I cooked this at a supper club for 30 people recently. The fourth course of five – all containing black pudding – and as much as I love this dish, I fully did not expect every plate to come back clean. But they did! And so I think we can all agree that it is a winner. They told me so too.
You see the thing is when so many of your days revolve around cooking and you are generally the only person eating it, it becomes easy to question every bite and wonder if it is enough. Should it be more, bigger, brighter? Everyone who works alone has this problem in one way or another. It would be perfect to have someone to bounce things off, a recipe tester, a friend. A room full of 30 people eating your food with enthusiasm? Perfection.
Many were surprised that I would add black pudding to ragu. It works so well. Already I have a recipe for black pudding ragu that is pure black pudding, no other meat. It is a popular recipe on here, called (tongue in cheek) Corkese. I use Irish black pudding and would suggest that you seek it out for this too. It has a different texture to British black pudding, made with oats and spices, it crumbles and almost bursts when you roast it.
Using Traditional Tagliatelle with Ragu from Emilia Romagna as a Base
For this ragu, I leaned on my many happy travels to Italy, particularly to the home of ragu, Emilia Romagna, 6 times. Countless bowls of tagliatelle with ragu crossed my palate, each with their own twist in city restaurants and rural restaurants at the end of long winding roads cut through fields with sweeping tall green crops swaying in the breeze.
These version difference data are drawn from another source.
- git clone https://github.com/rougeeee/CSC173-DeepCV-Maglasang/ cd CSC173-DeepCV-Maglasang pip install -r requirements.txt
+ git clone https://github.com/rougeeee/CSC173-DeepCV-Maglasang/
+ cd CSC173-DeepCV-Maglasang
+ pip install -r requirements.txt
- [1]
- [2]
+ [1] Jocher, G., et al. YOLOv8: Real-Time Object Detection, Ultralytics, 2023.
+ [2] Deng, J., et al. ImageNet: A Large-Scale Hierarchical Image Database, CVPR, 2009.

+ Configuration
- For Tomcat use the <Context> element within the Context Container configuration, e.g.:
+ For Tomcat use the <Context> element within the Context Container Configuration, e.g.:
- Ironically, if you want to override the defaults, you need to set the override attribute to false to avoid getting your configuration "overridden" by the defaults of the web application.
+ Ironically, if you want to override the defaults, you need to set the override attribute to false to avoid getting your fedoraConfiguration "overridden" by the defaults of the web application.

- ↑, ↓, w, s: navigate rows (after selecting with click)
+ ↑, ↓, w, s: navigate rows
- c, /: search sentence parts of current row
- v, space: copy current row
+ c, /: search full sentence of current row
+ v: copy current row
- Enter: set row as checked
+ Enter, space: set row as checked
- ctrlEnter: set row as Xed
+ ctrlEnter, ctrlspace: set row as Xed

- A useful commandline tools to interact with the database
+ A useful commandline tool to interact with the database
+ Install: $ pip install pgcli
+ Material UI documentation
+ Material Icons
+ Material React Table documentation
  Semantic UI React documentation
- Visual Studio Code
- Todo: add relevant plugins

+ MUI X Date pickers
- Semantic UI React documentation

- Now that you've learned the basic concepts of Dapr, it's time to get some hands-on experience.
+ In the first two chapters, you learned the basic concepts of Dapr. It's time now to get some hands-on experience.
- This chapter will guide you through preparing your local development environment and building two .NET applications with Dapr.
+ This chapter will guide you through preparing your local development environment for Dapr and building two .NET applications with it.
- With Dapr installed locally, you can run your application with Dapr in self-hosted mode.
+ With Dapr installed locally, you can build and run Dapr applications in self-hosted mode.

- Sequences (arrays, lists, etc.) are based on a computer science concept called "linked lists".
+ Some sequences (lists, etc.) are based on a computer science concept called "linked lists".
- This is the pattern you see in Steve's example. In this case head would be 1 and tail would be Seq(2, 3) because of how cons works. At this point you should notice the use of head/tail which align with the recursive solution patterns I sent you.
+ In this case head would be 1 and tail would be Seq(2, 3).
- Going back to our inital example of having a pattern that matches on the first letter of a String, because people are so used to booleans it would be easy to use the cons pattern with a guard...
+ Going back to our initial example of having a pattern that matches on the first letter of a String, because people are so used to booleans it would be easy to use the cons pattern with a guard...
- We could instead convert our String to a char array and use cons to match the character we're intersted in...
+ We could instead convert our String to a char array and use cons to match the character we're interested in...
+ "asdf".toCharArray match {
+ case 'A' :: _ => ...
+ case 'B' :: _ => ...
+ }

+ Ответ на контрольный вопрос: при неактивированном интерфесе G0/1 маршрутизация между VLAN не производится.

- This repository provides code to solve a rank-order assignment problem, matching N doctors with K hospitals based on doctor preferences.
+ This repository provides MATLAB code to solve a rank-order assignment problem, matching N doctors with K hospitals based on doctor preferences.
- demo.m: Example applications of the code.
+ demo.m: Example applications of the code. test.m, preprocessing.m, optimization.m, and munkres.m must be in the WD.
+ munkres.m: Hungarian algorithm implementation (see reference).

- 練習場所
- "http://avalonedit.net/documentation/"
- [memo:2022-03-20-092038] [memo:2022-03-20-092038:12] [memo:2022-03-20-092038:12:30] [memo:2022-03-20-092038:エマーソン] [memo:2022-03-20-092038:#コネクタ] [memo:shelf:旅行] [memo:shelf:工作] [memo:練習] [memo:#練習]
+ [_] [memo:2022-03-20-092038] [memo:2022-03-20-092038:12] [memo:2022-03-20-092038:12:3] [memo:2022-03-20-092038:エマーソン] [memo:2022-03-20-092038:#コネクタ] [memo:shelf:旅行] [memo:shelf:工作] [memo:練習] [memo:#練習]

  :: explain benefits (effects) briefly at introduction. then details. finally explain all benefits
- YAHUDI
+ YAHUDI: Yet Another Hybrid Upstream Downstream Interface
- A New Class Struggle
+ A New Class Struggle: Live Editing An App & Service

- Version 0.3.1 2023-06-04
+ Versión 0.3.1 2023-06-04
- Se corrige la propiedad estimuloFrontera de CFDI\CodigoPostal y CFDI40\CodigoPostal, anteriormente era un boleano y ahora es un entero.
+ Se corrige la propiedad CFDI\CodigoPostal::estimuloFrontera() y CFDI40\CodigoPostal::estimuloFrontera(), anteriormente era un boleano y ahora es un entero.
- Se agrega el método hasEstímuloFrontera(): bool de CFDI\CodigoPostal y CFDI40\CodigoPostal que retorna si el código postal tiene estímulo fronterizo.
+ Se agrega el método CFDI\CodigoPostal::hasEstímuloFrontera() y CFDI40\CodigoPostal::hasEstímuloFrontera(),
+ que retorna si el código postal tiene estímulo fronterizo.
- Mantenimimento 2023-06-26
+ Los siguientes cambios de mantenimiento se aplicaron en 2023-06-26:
I have been lucky enough to eat tagliatelle with ragu in peoples homes.
Travels are always better with locals, I cooked ragu with locals in Emilia Romagna a few times too. As with many classic dishes, ragu is very personal and recipes vary from family to family. The only thing that they all agree on is garlic has no place in ragu. Outside of this an Emilia Romagna ragu always starts with soffritto (carrot, celery, onion), and is often built on a combination of two meats (like pork and veal). There are aromatics (often rosemary), wine (red or white), tomato (some are tomato heavy, some only have a small amount) and sometimes they add milk.
We generally serve it wrong too, even when we get the sauce right. Tagliatelle with ragu is pasta forward with a lick of sauce. We tend to overload with sauce. And so, this is actually a frugal dish when done right. A gorgeous bowl of (handmade) tagliatelle with ragu can cost as little as €6 in Bologna. This recipe is based on all of my experiences in Italy, especially in Emilia Romagna, but with an Irish twist. There is no point in making a small bowl of ragu. It takes time and effort so make a large batch for family and friends, or store your leftovers in the freezer to enjoy on tired days later on.
Is there anything more soothing than a big bowl of tagliatelle with ragu?
- Soffrito - 2 carrots, 4 onions or banana shallots, 2 sticks celery (all peeled and finely chopped)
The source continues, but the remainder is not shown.